Financial reporting provides information about a company’s:

  1. Financial position—the company’s assets, liabilities, and equity.
  2. Cash inflows and outflows—the company’s cash receipts and payments.
  3. Operating results—the company revenues and expenses and profitability.

The goals of financial reporting relate directly to three of the company’s financial statements. See the table below.

Financial Reporting GoalFinancial Statement
1. Financial positionBalance Sheet
2. Cash inflows and outflowsCash Flow Statement
3. Operating resultsIncome Statement
3 Goals of Financial Reporting

The entity concept assumes companies are separate and distinct from their owners.

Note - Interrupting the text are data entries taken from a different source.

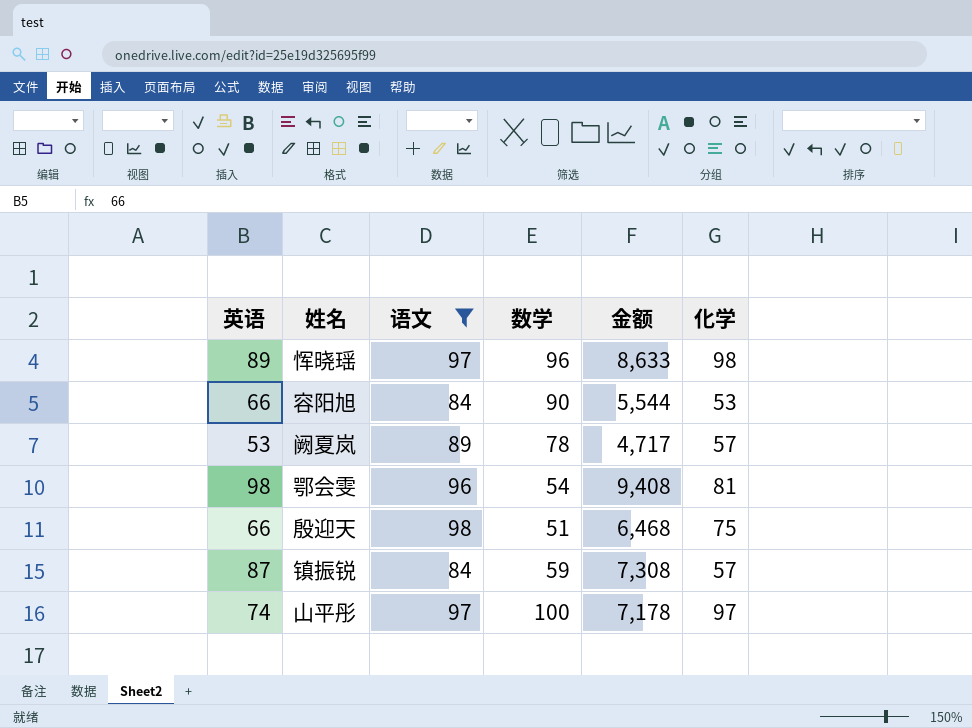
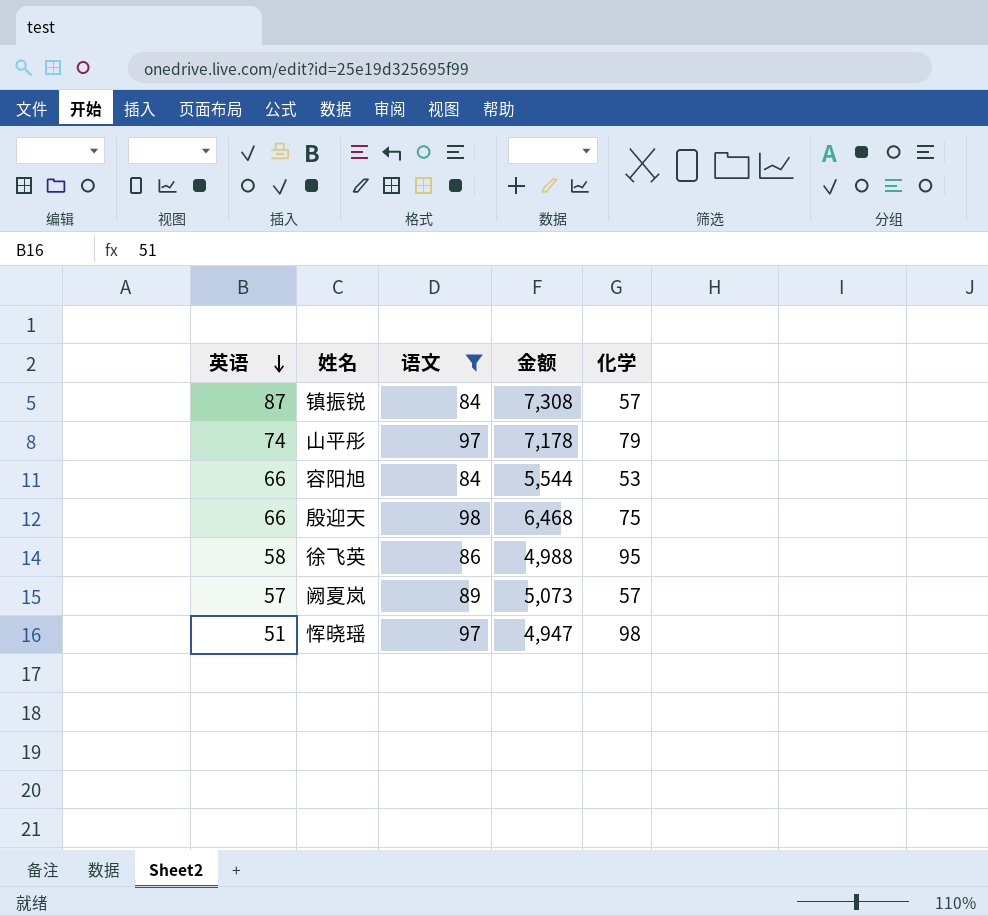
row order: none -> 英语 descending
column 数学 | position: 4 -> none
row 鄂会雯: 98 | 96 | 54 | 9,408 | 81 -> none
山平彤 | 化学: 97 -> 79
row 徐飞英: none -> 58 | 86 | 4,988 | 95
阙夏岚 | 英语: 53 -> 57
阙夏岚 | 金额: 4,717 -> 5,073
恽晓瑶 | 英语: 89 -> 51
恽晓瑶 | 金额: 8,633 -> 4,947

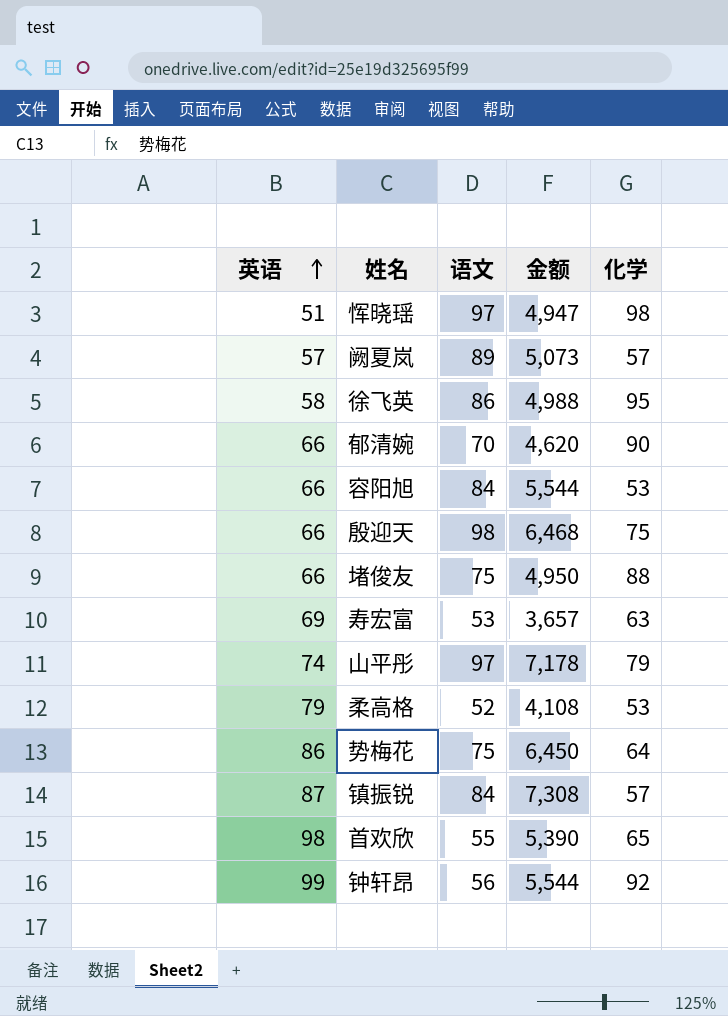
filter: 语文 >= 84 -> none
row order: 英语 descending -> 英语 ascending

The common set of rules and procedures in the United States is called generally accepted accounting principles (GAAP). GAAP is the set of rules for financial reporting for every U.S. business.

Securities and Exchange Commission

The Securities and Exchange Commission (SEC) has the legal authority to set financial standards in the United States. The federal government established the SEC to develop accounting standards. This standardizes financial information reported by companies.

The SEC is a federal agency that regulates the financial markets. Companies that issue securities to the public or are listed on an exchange are required to file audited financial statements with the SEC. The SEC has the legal authority to set the accounting practices in the U.S.

In addition to the Securities Exchange Act of 1934, which created it, the SEC enforces the Securities Act of 1933, the Investment Company Act of 1940, the Investment Advisers Act of 1940, the Sarbanes–Oxley Act of 2002, and other statutes.

Generally accepted accounting principles

When the SEC was created, it allowed the creation of a private standards-setting body. As a result, accounting standards were developed in the private sector. Here are the three entities that developed GAAP in the U.S.:

Committee on Accounting Procedure

The Committee on Accounting Procedure (CAP) worked from 1939-1959. The CAP issued Accounting Research Bulletins (ARBs).

The CAP was a committee of the American Institute of Certified Public Accountants (AICPA).

Accounting Principles Board

The Accounting Principles Board (APB) served from 1959-1973. The APB issued 31 APB Opinions and 4 APB Statements.

The APB was a board of the AICPA.

Financial Accounting Standards Board

The Financial Accounting Standards Board (FASB) began in 1973. The FASB is an independent nonprofit board of 7 full-time members. The FASB issues Accounting Standards Updates (ASU) and Financial Accounting Concepts.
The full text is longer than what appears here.